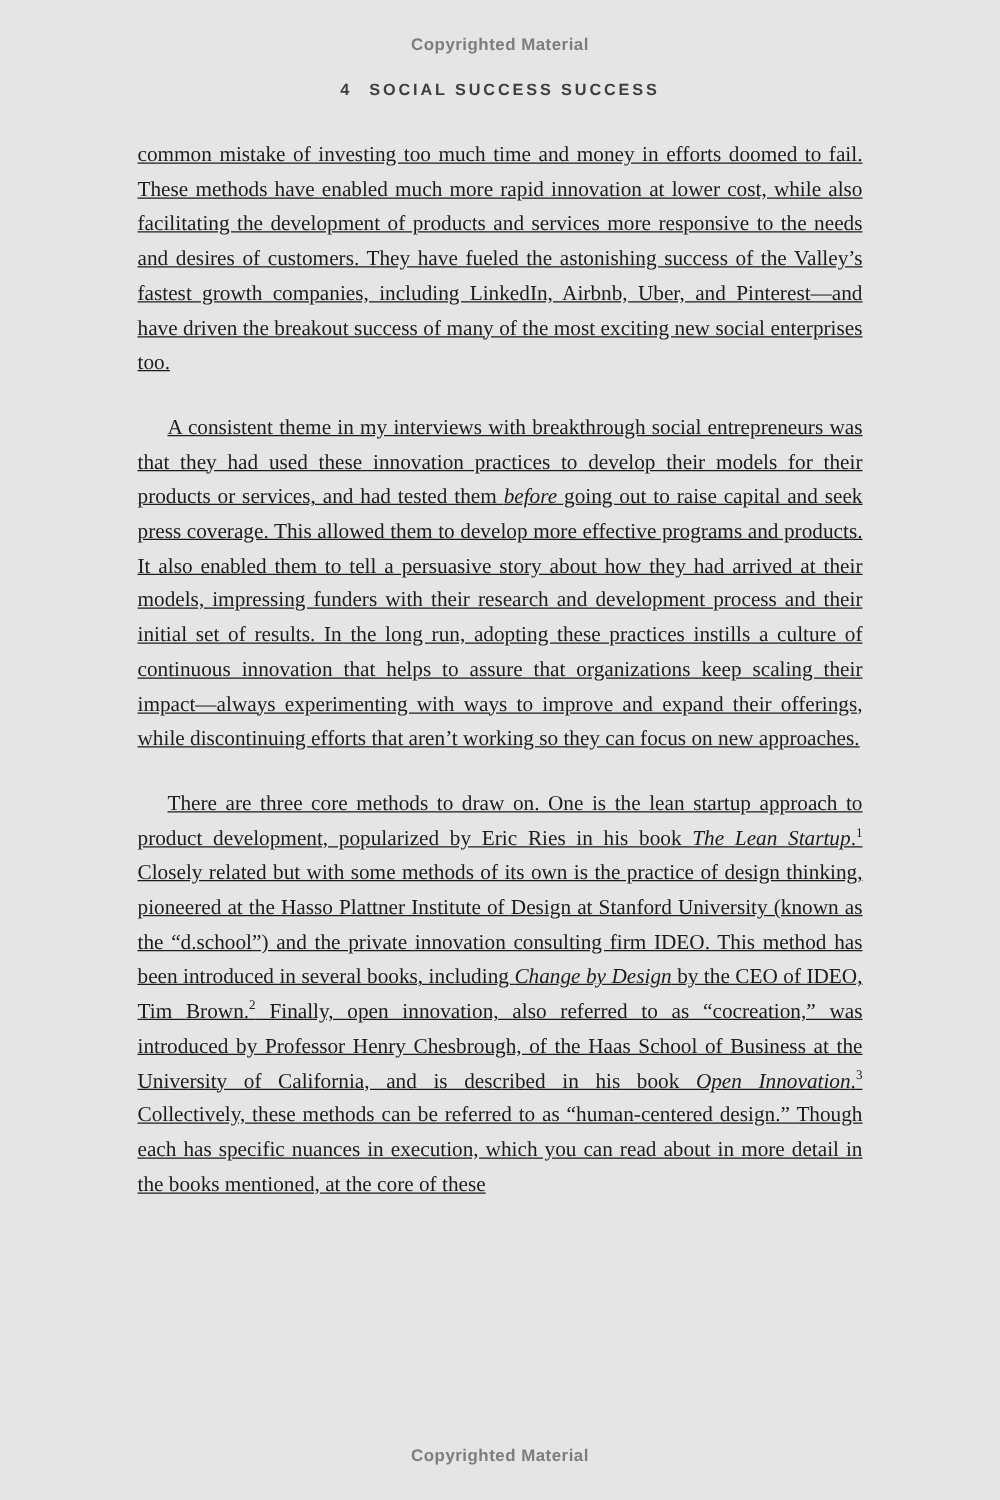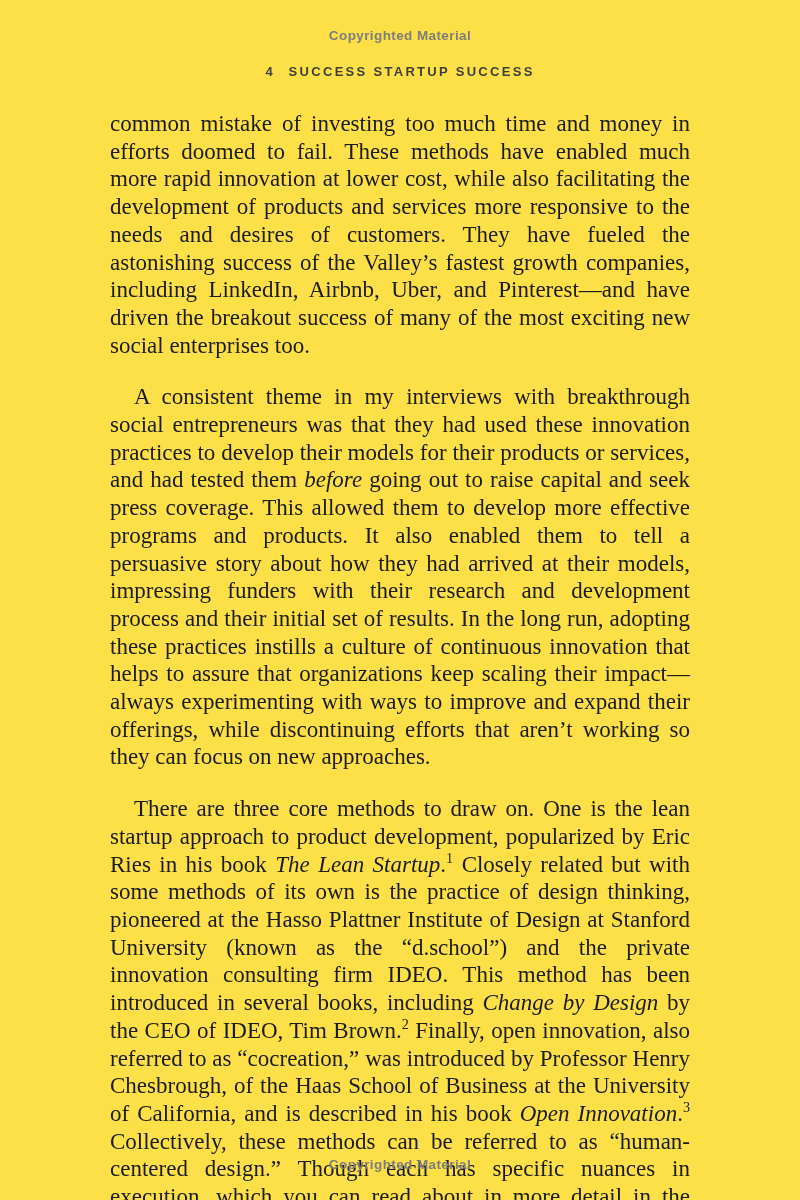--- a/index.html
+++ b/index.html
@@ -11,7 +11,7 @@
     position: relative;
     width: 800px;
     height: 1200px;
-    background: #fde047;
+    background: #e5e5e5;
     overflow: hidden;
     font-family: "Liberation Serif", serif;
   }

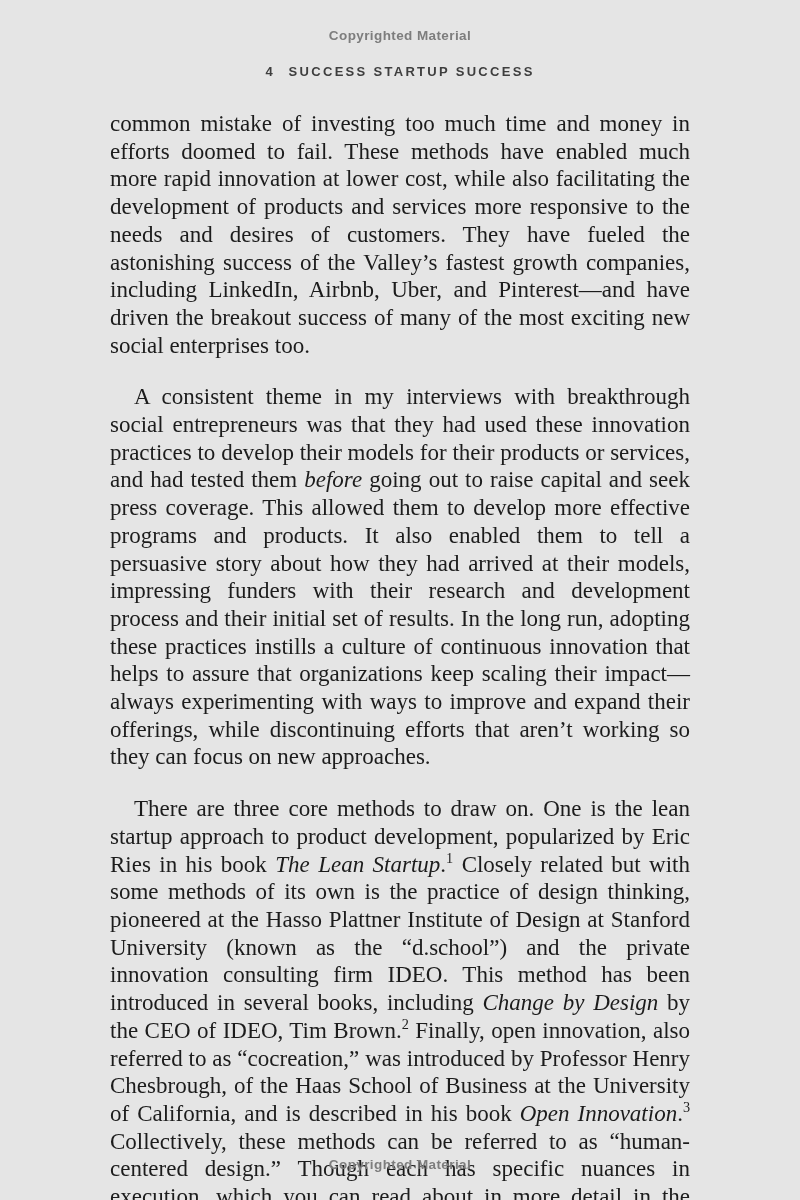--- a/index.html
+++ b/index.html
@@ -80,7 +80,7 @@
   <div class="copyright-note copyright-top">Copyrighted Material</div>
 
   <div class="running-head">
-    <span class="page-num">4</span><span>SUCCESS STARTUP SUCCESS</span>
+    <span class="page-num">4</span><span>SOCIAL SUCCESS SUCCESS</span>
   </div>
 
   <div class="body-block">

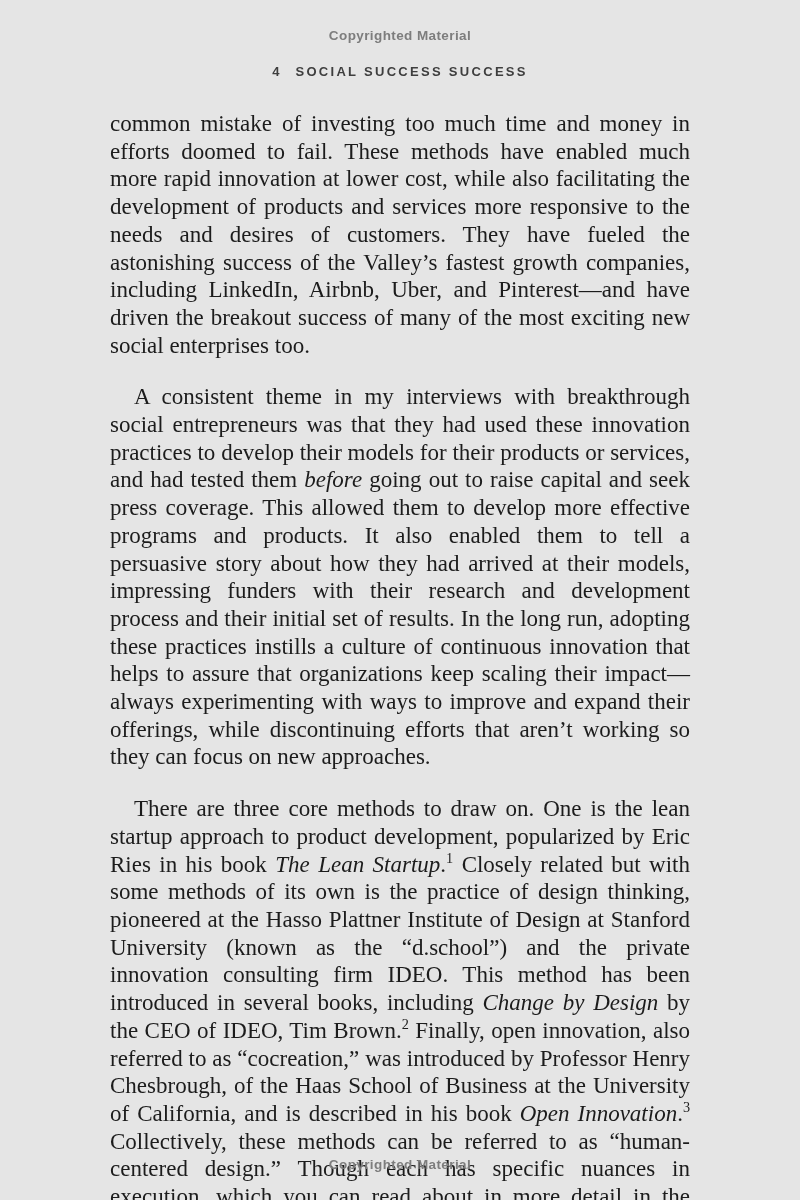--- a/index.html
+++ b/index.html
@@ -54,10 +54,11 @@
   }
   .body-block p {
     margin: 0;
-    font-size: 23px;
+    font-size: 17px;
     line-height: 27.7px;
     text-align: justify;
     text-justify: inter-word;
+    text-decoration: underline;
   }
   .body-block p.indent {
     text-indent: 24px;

--- Problem description ---
Select from the material above each line in which the string "font" appears, and list those lines.

--- Result for this exercise ---
     font-family: "Liberation Serif", serif;
-    font-size: 23px;
+    font-size: 17px;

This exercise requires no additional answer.